Just a couple weeks ago, after dinner with my dad and sister for her 13th birthday, we wanted to go get dessert. I racked my brain for places to get dessert, near downtown. We had just come from a restaurant. We didn’t want to go into another one just to order dessert. Kopp’s custard was far away. We didn’t want to go to a grocery store to get cupcakes and eat them in the car. We settled for gelato from Whole Foods. But eating gelato in a car on the way home was not the perfect way to end the night (though close, because Whole Foods’ gelato is yummy).

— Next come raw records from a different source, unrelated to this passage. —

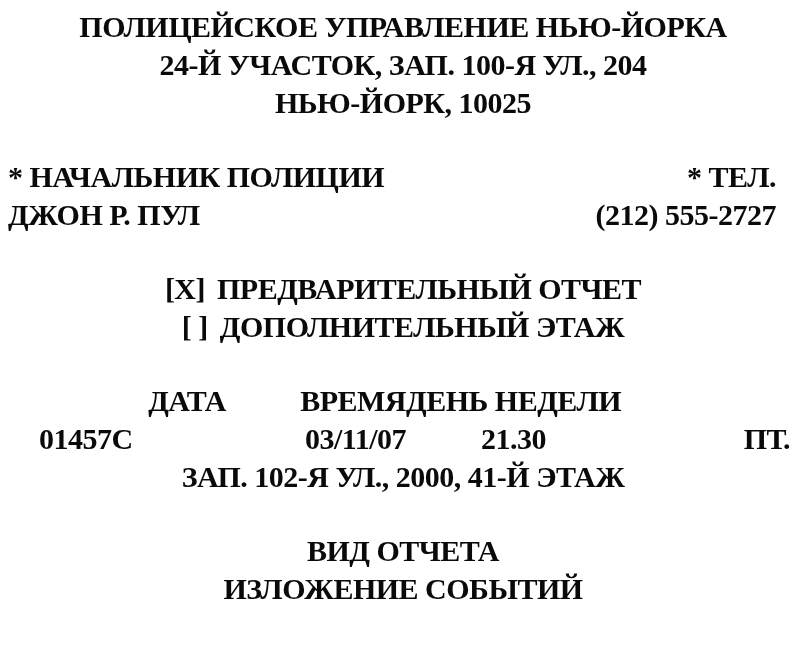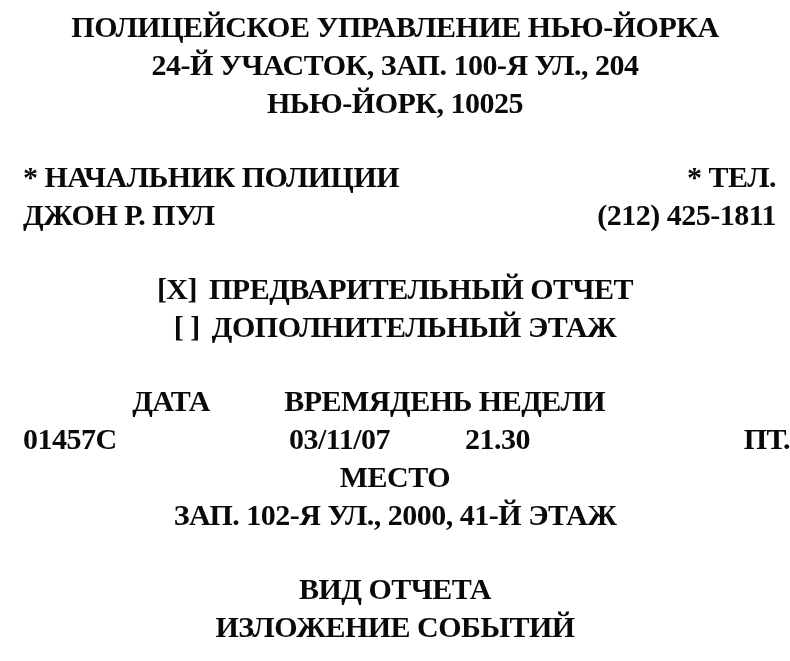--- a/index.html
+++ b/index.html
@@ -18,27 +18,28 @@
     font-size: 30px;
     letter-spacing: -0.5px;
     padding-top: 8px;
     box-sizing: border-box;
     overflow: hidden;
   }
   .line {
     height: 38px;
     line-height: 38px;
     white-space: nowrap;
+    padding-left: 16px;
   }
   .center { text-align: center; }
   .gap { margin-top: 36px; }
   .contact-row {
     display: flex;
     justify-content: space-between;
-    padding-left: 23px;
+    padding-left: 8px;
     padding-right: 14px;
   }
   .cb-row .mark { margin-right: 12px; }
   .info-grid {
     display: grid;
     grid-template-columns: 210px 180px 140px 1fr;
   }
   .info-grid .cell { text-align: right; }
   .info-grid .cell.first {
     text-align: left;
@@ -57,42 +58,41 @@
   <div class="line center">ПОЛИЦЕЙСКОЕ УПРАВЛЕНИЕ НЬЮ-ЙОРКА</div>
   <div class="line center">24-Й УЧАСТОК, ЗАП. 100-Я УЛ., 204</div>
   <div class="line center">НЬЮ-ЙОРК, 10025</div>
 
   <div class="line contact-row gap">
     <span>* НАЧАЛЬНИК ПОЛИЦИИ</span>
     <span>* ТЕЛ.</span>
   </div>
   <div class="line contact-row">
     <span>ДЖОН Р. ПУЛ</span>
-    <span>(212) 425-1811</span>
+    <span>(212) 555-2727</span>
   </div>
 
   <div class="line center cb-row gap">
     <span class="mark">[X]</span><span>ПРЕДВАРИТЕЛЬНЫЙ ОТЧЕТ</span>
   </div>
   <div class="line center cb-row">
     <span class="mark">[ ]</span><span>ДОПОЛНИТЕЛЬНЫЙ ЭТАЖ</span>
   </div>
 
   <div class="line info-grid gap">
     <span class="cell">ДАТА</span>
     <span class="cell">ВРЕМЯ</span>
     <span class="cell">ДЕНЬ НЕДЕЛИ</span>
   </div>
   <div class="line info-grid">
     <span class="cell first">01457C</span>
     <span class="cell">03/11/07</span>
     <span class="cell">21.30</span>
     <span class="cell">ПТ.</span>
   </div>
-  <div class="line center">МЕСТО</div>
   <div class="line center">ЗАП. 102-Я УЛ., 2000, 41-Й ЭТАЖ</div>
 
   <div class="line center gap">
     <span class="underlined">ВИД ОТЧЕТА</span>
   </div>
   <div class="line center">ИЗЛОЖЕНИЕ СОБЫТИЙ</div>
 
 </div>
 
 </body></html>

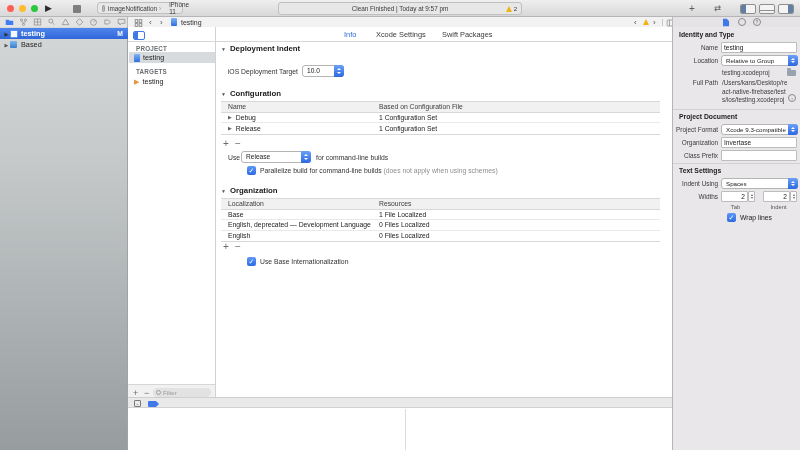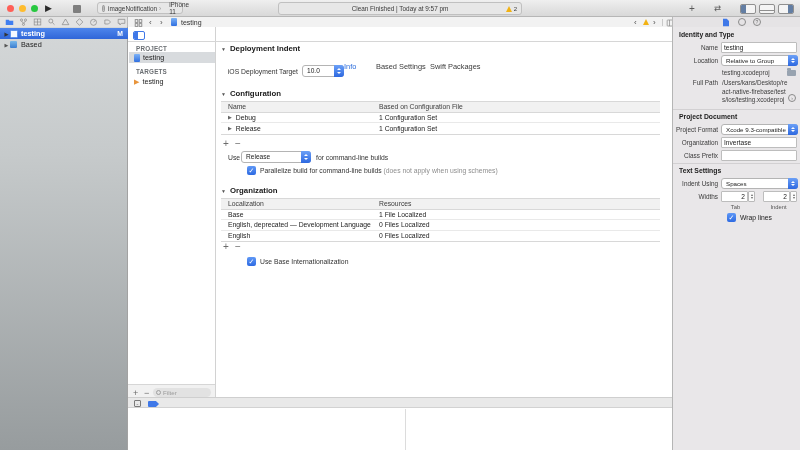--- a/index.html
+++ b/index.html
@@ -46,21 +46,21 @@
   .podsico { width:7px; height:7px; background:linear-gradient(#79b8ea,#3a7dd0); border-radius:1px; margin-right:4px; }
 
   
   .editor { position:absolute; left:128px; top:27px; width:544px; height:423px; background:#fff; }
   .vline { position:absolute; background:#d2d2d2; width:1px; }
   .hline { position:absolute; background:#d6d6d6; height:1px; }
   .panelico { position:absolute; width:12px; height:9px; border:1px solid #3f78e8; border-radius:2px; overflow:hidden; background:#fff; }
   .panelico i { position:absolute; left:0; top:0; bottom:0; width:4px; background:#3f78e8; }
   .grouphead { position:absolute; font-size:6.3px; font-weight:bold; color:#6b6f73; letter-spacing:.2px; }
   .srcrow { position:absolute; height:11px; display:flex; align-items:center; font-size:7.2px; color:#1d1d1d; }
-  .tab { position:absolute; top:3px; font-size:7.4px; color:#3a3a3a;margin-top:32px; }
+  .tab { position:absolute; top:3px; font-size:7.4px; color:#3a3a3a; }
   .tab.active { color:#2a6bdb; }
 
   
   .sechead { position:absolute; font-size:7.8px; font-weight:bold; color:#1a1a1a; }
   .sechead .disc2 { font-size:5px; color:#555; margin-right:4px; }
   .flabel { position:absolute; font-size:6.8px; color:#333; }
   .dd { position:absolute; height:12px; background:#fff; border:1px solid #b4b4b4; border-radius:3px;
         font-size:6.6px; color:#222; line-height:10px; padding-left:4px; }
   .dd-step { position:absolute; right:-1px; top:-1px; height:12px; width:10px;
              background:linear-gradient(#6ba0f7,#2d68e0); border-radius:0 3px 3px 0;
@@ -261,22 +261,22 @@
       <span>testing</span>
     </div>
     <div class="grouphead" style="left:8px;top:41px">TARGETS</div>
     <div class="srcrow" style="left:1px;top:49px;width:86px">
       <span style="color:#e8953c;font-size:7px;margin:0 3px 0 5px">▶</span>
       <span>testing</span>
     </div>
     <div class="vline" style="left:87px;top:0;height:370px"></div>
 
     <div class="tab active" style="left:216px">Info</div>
-    <div class="tab" style="left:248px">Based Settings</div>
-    <div class="tab" style="left:302px">Swift Packages</div>
+    <div class="tab" style="left:248px">Xcode Settings</div>
+    <div class="tab" style="left:314px">Swift Packages</div>
     <div class="hline" style="left:0;top:14px;width:544px"></div>
 
     <div class="sechead" style="left:93px;top:17px">
       <span class="disc2">▼</span><span>Deployment Indent</span>
     </div>
     <div class="flabel" style="left:94px;top:41px;width:76px;text-align:right">iOS Deployment Target</div>
     <div class="dd" style="left:174px;top:38px;width:42px">
       <span>10.0</span>
       <span class="dd-step">
           <span class="tri-u"></span>

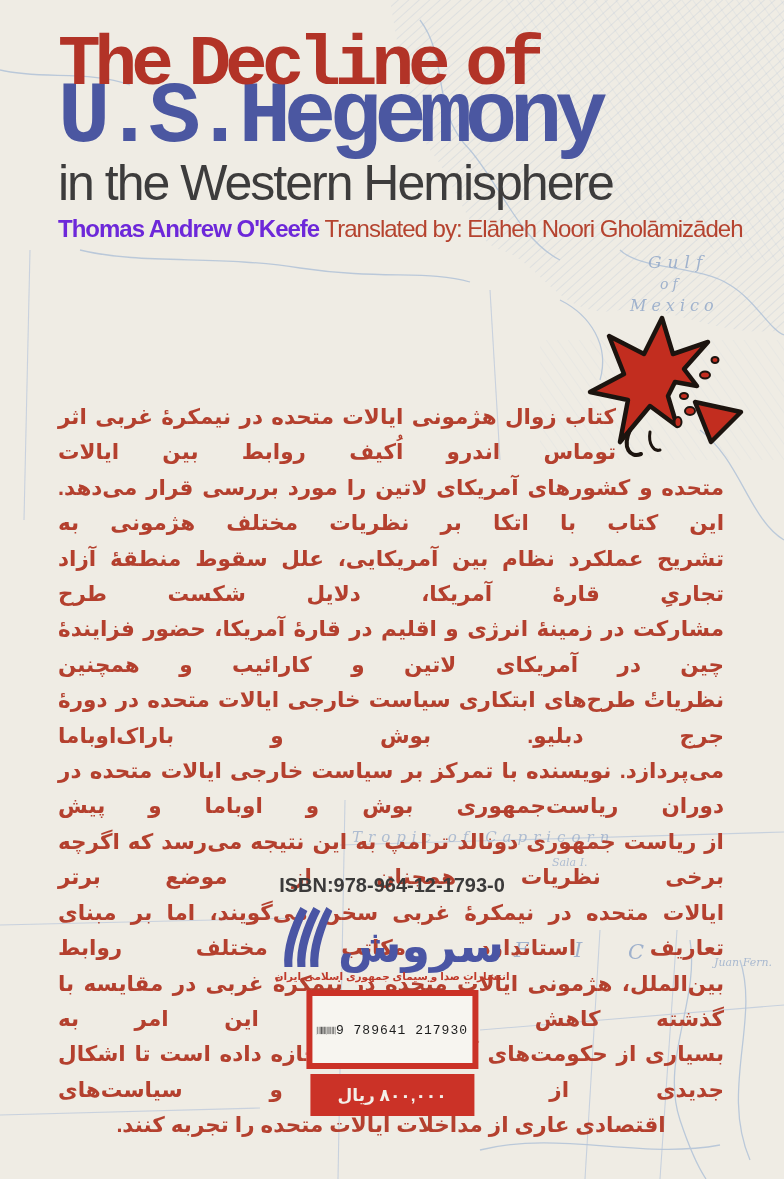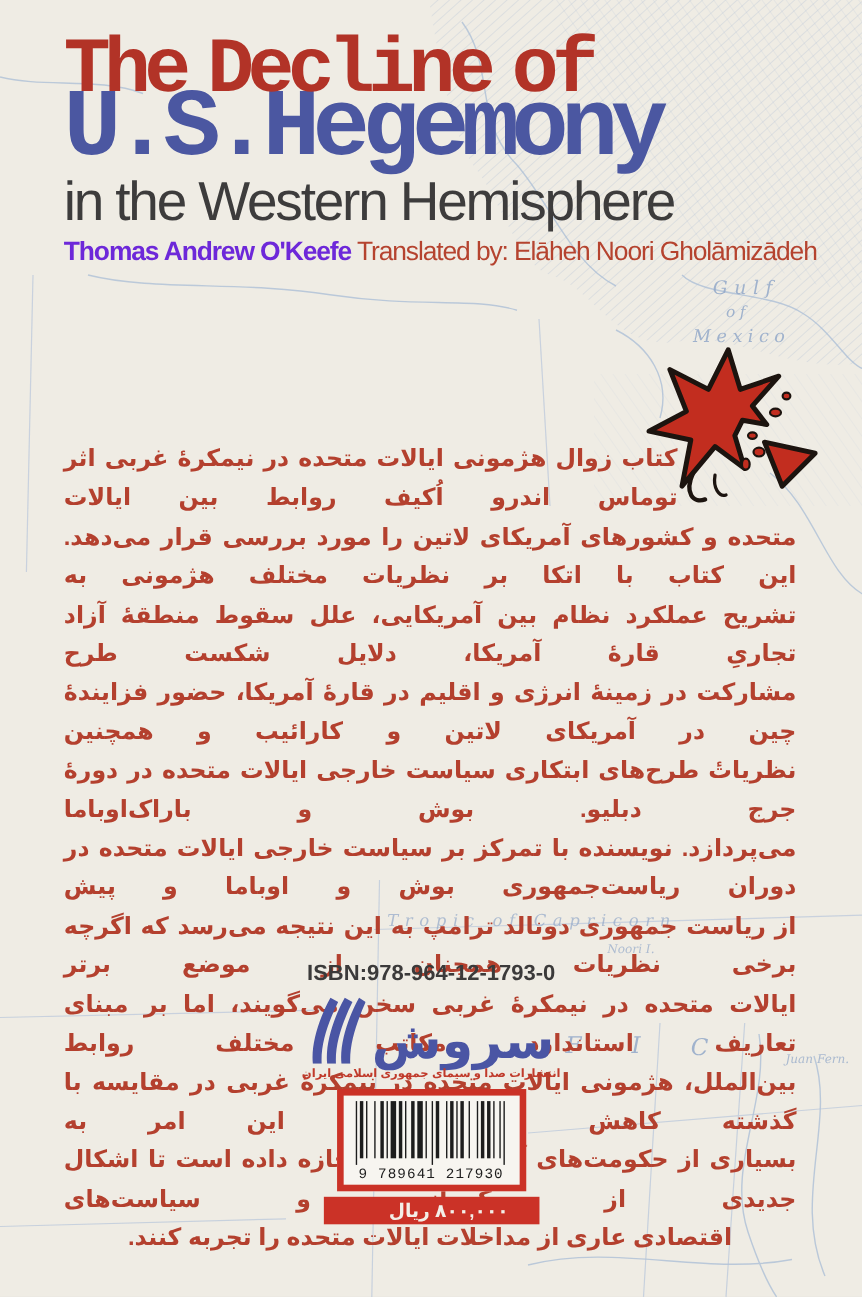--- a/index.html
+++ b/index.html
@@ -71,32 +71,31 @@
   .logo-word{
     color:#4a55a4;font-weight:900;font-size:46px;line-height:.9;
     letter-spacing:-1px;font-family:"DejaVu Sans","Liberation Sans",sans-serif;
   }
   .logo-caption{
     margin-top:3px;color:#c03a2b;font-weight:bold;font-size:10.5px;
     direction:rtl;white-space:nowrap;letter-spacing:0;
   }
   .barcode-box{
     margin-top:8px;width:152px;background:#f7f5f0;border:6px solid #cb3227;
-    padding:5px 4px 2px 4px;display:flex;flex-direction:column;align-items:center;
+    padding:5px 4px 2px 4px;display:flex;flex-direction:row;align-items:center;
   }
   .barcode-digits{
     font-family:"Liberation Mono","DejaVu Sans Mono",monospace;
     color:#1d1d1d;font-size:13px;letter-spacing:1px;margin-top:-1px;white-space:nowrap;
   }
   .price-bar{
-    margin-top:5px;width:164px;height:25px;background:#cb3227;
+    margin-top:5px;width:164px;height:42px;background:#cb3227;
     display:flex;align-items:center;justify-content:center;
     color:#f3efe8;font-weight:bold;font-size:17px;direction:rtl;
     letter-spacing:1px;
-    padding-left:32px;
   }
 </style>
 </head>
 <body>
 
 <div class="page">
 
   <div class="map-layer">
     <svg width="784" height="1179" viewBox="0 0 784 1179" xmlns="http://www.w3.org/2000/svg">
       <defs>
@@ -137,21 +136,21 @@
       </g>
     </svg>
     <span class="map-label lbl-gulf">Gulf</span>
     <span class="map-label lbl-of">of</span>
     <span class="map-label lbl-mexico">Mexico</span>
     <span class="map-label lbl-tropic">Tropic  of  Capricorn</span>
     <span class="map-label lbl-f">F</span>
     <span class="map-label lbl-i">I</span>
     <span class="map-label lbl-c">C</span>
     <span class="map-label lbl-juan">Juan Fern.</span>
-    <span class="map-label lbl-sala">Noori I.</span>
+    <span class="map-label lbl-sala">Sala I.</span>
   </div>
 
   <div class="header">
     <div class="title1">The Decline of</div>
     <div class="title2">U.S.Hegemony</div>
     <div class="title3">in the Western Hemisphere</div>
     <div class="byline">
       <span class="author">Thomas Andrew O'Keefe</span>
       <span class="translator">Translated by:  Elāheh Noori Gholāmizādeh</span>
     </div>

I started thinking, does Milwaukee really not have a cool place to go get dessert? Shouldn’t we have one? We have plenty of awesome bakeries, but those require planning and forethought. What if I want to GO OUT for dessert, at 9:00 at night? The closest thing I can think of is at the InterContinental, where you can order up some chocolate truffles or petit fours at $2 a pop. Good, but not quite what I’m looking for.

So now I’ve had this thought, this dream, of opening up a “dessert bar” in Milwaukee. I’m not the best baker, but I would learn. I’m pretty good, and if I had the time, I think I could develop quite a nice talent. But running a bakery? I don’t know… It sounds like a good idea sometimes, but then I think about all the potential problems.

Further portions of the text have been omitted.